Excerpted data section start
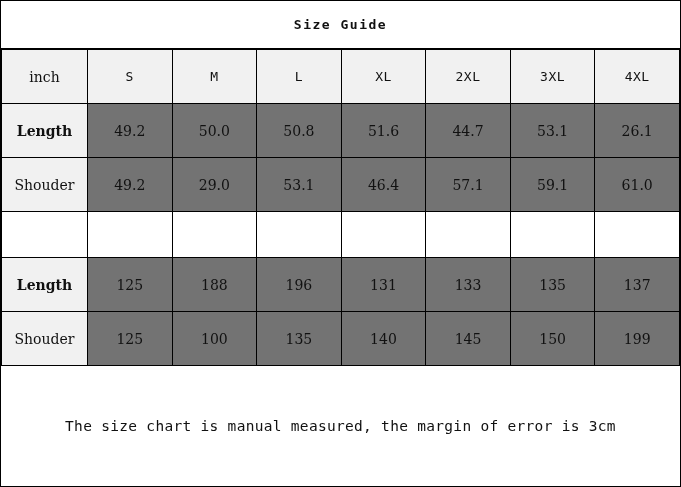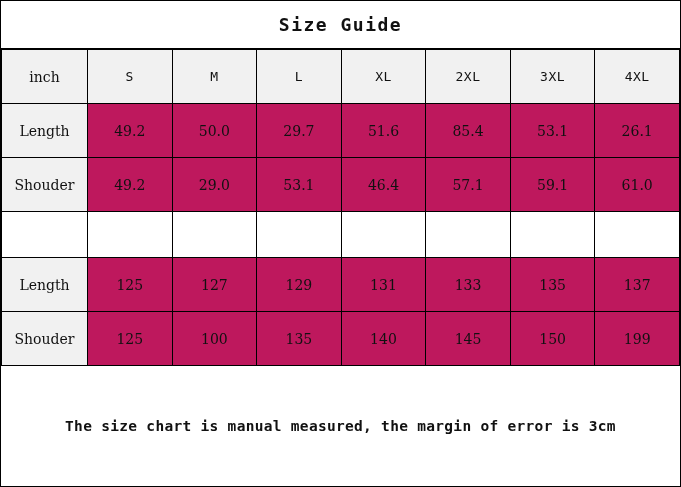--- a/index.html
+++ b/index.html
@@ -20,21 +20,21 @@
     border: 1px solid #000000;
     display: flex;
     flex-direction: column;
     background: #ffffff;
   }
   .title {
     height: 48px;
     line-height: 48px;
     text-align: center;
     font-family: "DejaVu Sans Mono", monospace;
-    font-size: 18px;
+    font-size: 13px;
     font-weight: bold;
     letter-spacing: 1.5px;
     color: #111111;
     border-bottom: 1px solid #000000;
     box-sizing: border-box;
   }
   table.sizes {
     border-collapse: collapse;
     width: 100%;
     table-layout: fixed;
@@ -48,50 +48,50 @@
     color: #111111;
     height: 54px;
     box-sizing: border-box;
   }
   td.hdr-col {
     width: 86px;
     background: #f1f1f1;
     font-size: 15px;
   }
   td.hdr-col.bold {
-    font-weight: normal;
+    font-weight: bold;
   }
   td.unit {
     background: #f1f1f1;
     font-size: 15px;
   }
   tr.header-row td.size-cell {
     font-family: "DejaVu Sans Mono", monospace;
     font-size: 13px;
     background: #f1f1f1;
     letter-spacing: 0.5px;
   }
   tr.data-row td {
-    background: #be185d;
+    background: #737373;
   }
   tr.data-row td.hdr-col {
     background: #f1f1f1;
   }
   tr.spacer-row td {
     height: 46px;
     background: #ffffff;
   }
   .footer {
     flex: 1;
     display: flex;
     align-items: center;
     justify-content: center;
     font-family: "DejaVu Sans Mono", monospace;
     font-size: 14.5px;
-    font-weight: bold;
+    font-weight: normal;
     color: #111111;
     letter-spacing: 0.3px;
     padding: 0 26px;
     box-sizing: border-box;
     text-align: center;
   }
 </style>
 </head>
 <body>
 
@@ -108,23 +108,23 @@
         <td class="size-cell">L</td>
         <td class="size-cell">XL</td>
         <td class="size-cell">2XL</td>
         <td class="size-cell">3XL</td>
         <td class="size-cell">4XL</td>
       </tr>
       <tr class="data-row">
         <td class="hdr-col bold">Length</td>
         <td>49.2</td>
         <td>50.0</td>
-        <td>29.7</td>
+        <td>50.8</td>
         <td>51.6</td>
-        <td>85.4</td>
+        <td>44.7</td>
         <td>53.1</td>
         <td>26.1</td>
       </tr>
       <tr class="data-row">
         <td class="hdr-col">Shouder</td>
         <td>49.2</td>
         <td>29.0</td>
         <td>53.1</td>
         <td>46.4</td>
         <td>57.1</td>
@@ -137,22 +137,22 @@
         <td></td>
         <td></td>
         <td></td>
         <td></td>
         <td></td>
         <td></td>
       </tr>
       <tr class="data-row">
         <td class="hdr-col bold">Length</td>
         <td>125</td>
-        <td>127</td>
-        <td>129</td>
+        <td>188</td>
+        <td>196</td>
         <td>131</td>
         <td>133</td>
         <td>135</td>
         <td>137</td>
       </tr>
       <tr class="data-row">
         <td class="hdr-col">Shouder</td>
         <td>125</td>
         <td>100</td>
         <td>135</td>

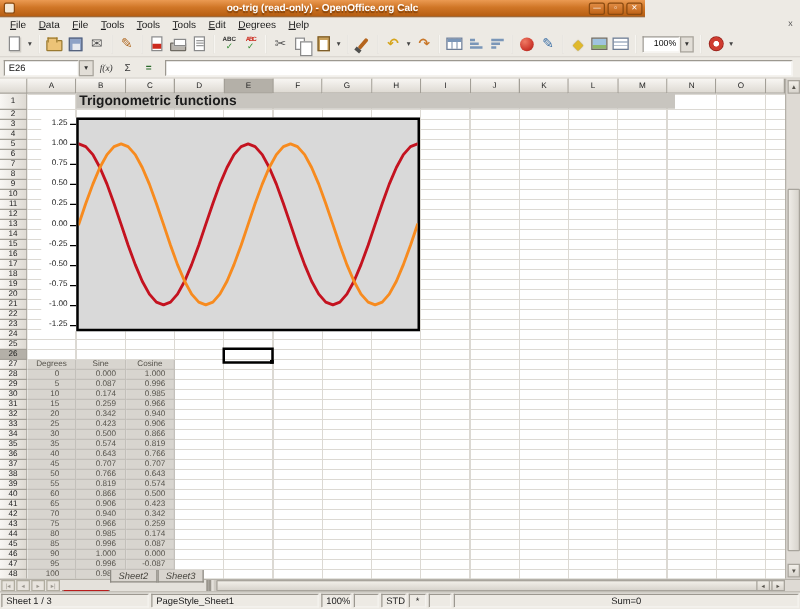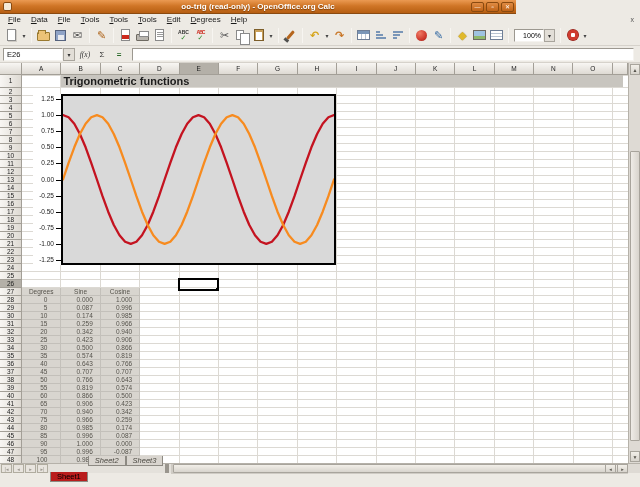--- a/index.html
+++ b/index.html
@@ -87,21 +87,21 @@
   .rowheads { position:absolute; left:0; top:75px; width:22px; height:388px; overflow:hidden; }
   .rowh { width:22px; background:linear-gradient(90deg,#f8f6f3,#dedad3); border-right:1px solid #a39f97; border-bottom:1px solid #a39f97; font-size:6.5px; color:#222; text-align:center; }
   .rowh.sel { background:#b4b0a8; }
 
   
   .cells { position:absolute; left:22px; top:75px; width:606px; height:388px; overflow:hidden; background:
       repeating-linear-gradient(to right, transparent 0 38.4px, #dcd9d3 38.4px 39.4px),
       repeating-linear-gradient(to bottom, transparent 0 7px, #dcd9d3 7px 8px),
       #fff;
     background-position:0 0, 0 5px; }
-  .titleband { position:absolute; left:39.4px; top:0; width:562px; height:12px; background:#c8c5bf; }
+  .titleband { position:absolute; left:39.4px; top:0; width:479px; height:12px; background:#c8c5bf; }
   .titleband span { font-size:11px; font-weight:600; color:#1c1c1c; line-height:12.5px; padding-left:2px; display:block; white-space:nowrap; }
 
   
   .chartobj { position:absolute; left:11px; top:19px; width:303px; height:171px; background:#fff; }
   .plot { position:absolute; left:28px; top:0; width:275px; height:171px; border:2px solid #000; background:#d9d9d9; }
   .ylab { position:absolute; left:0; width:21px; text-align:right; font-size:6.5px; color:#1a1a1a; height:8px; line-height:8px; }
   .ytick { position:absolute; left:23px; width:5px; height:1px; background:#000; }
 
   
   .dtable { position:absolute; left:0; top:213px; width:119.2px; }
@@ -530,14 +530,24 @@
       </span>
     <span class="splitter"></span>
     <span class="hscroll">
       <span class="hthumb"></span>
       <span class="harrow" style="right:12px">◂</span>
       <span class="harrow" style="right:0">▸</span>
     </span>
   </div>
   <div class="scorner"></div>
 
+  <div class="statusbar">
+    <span class="seg s1">Sheet 1 / 3</span>
+    <span class="seg s2">PageStyle_Sheet1</span>
+    <span class="seg s3">100%</span>
+    <span class="seg s4"></span>
+    <span class="seg s5">STD</span>
+    <span class="seg s6">*</span>
+    <span class="seg s7"></span>
+    <span class="seg s8">Sum=0</span>
+  </div>
 
 </div>
 
 </body></html>

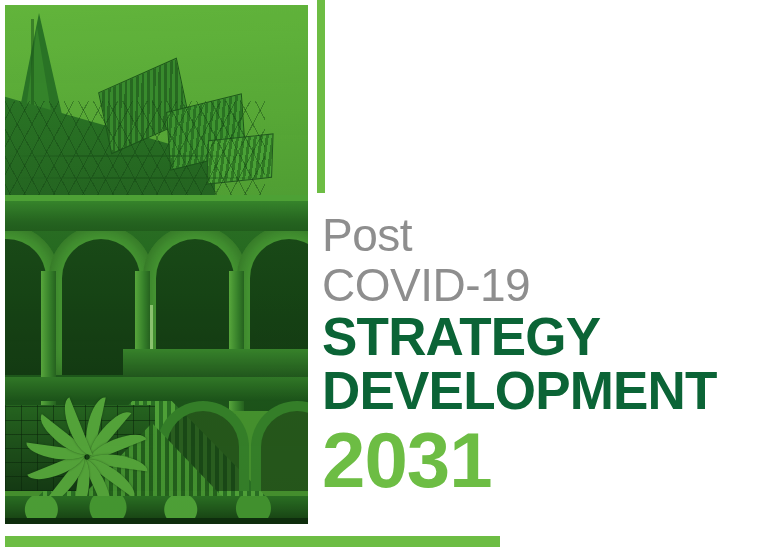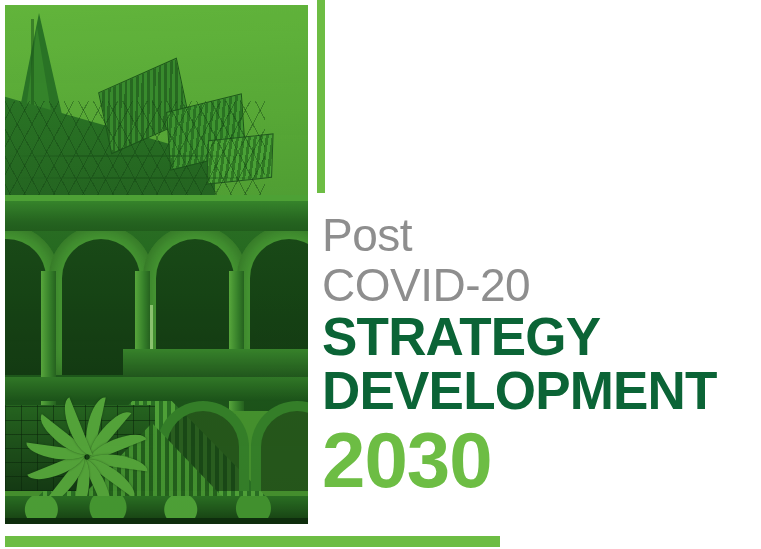--- a/index.html
+++ b/index.html
@@ -323,19 +323,19 @@
 
       <div class="tint"></div>
     </div>
   </div>
 
   <div class="accent-bar-vertical"></div>
   <div class="accent-bar-bottom"></div>
 
   <div class="title-block">
     <span class="t-light">Post</span>
-    <span class="t-light">COVID-20</span>
+    <span class="t-light">COVID-19</span>
     <span class="t-strong">STRATEGY</span>
     <span class="t-strong">DEVELOPMENT</span>
-    <span class="t-year">2030</span>
+    <span class="t-year">2031</span>
   </div>
 
 </div>
 
 </body></html>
Excerpted data section end
From the data above, output only the lines between the line containing "left:39.4px; top:0; width:562px;" and the line containing "-530,14 +530,24 @@", inclusive, exactly as written.

§ **Result of this exercise**
-  .titleband { position:absolute; left:39.4px; top:0; width:562px; height:12px; background:#c8c5bf; }
+  .titleband { position:absolute; left:39.4px; top:0; width:479px; height:12px; background:#c8c5bf; }
   .titleband span { font-size:11px; font-weight:600; color:#1c1c1c; line-height:12.5px; padding-left:2px; display:block; white-space:nowrap; }
 
   
   .chartobj { position:absolute; left:11px; top:19px; width:303px; height:171px; background:#fff; }
   .plot { position:absolute; left:28px; top:0; width:275px; height:171px; border:2px solid #000; background:#d9d9d9; }
   .ylab { position:absolute; left:0; width:21px; text-align:right; font-size:6.5px; color:#1a1a1a; height:8px; line-height:8px; }
   .ytick { position:absolute; left:23px; width:5px; height:1px; background:#000; }
 
   
   .dtable { position:absolute; left:0; top:213px; width:119.2px; }
@@ -530,14 +530,24 @@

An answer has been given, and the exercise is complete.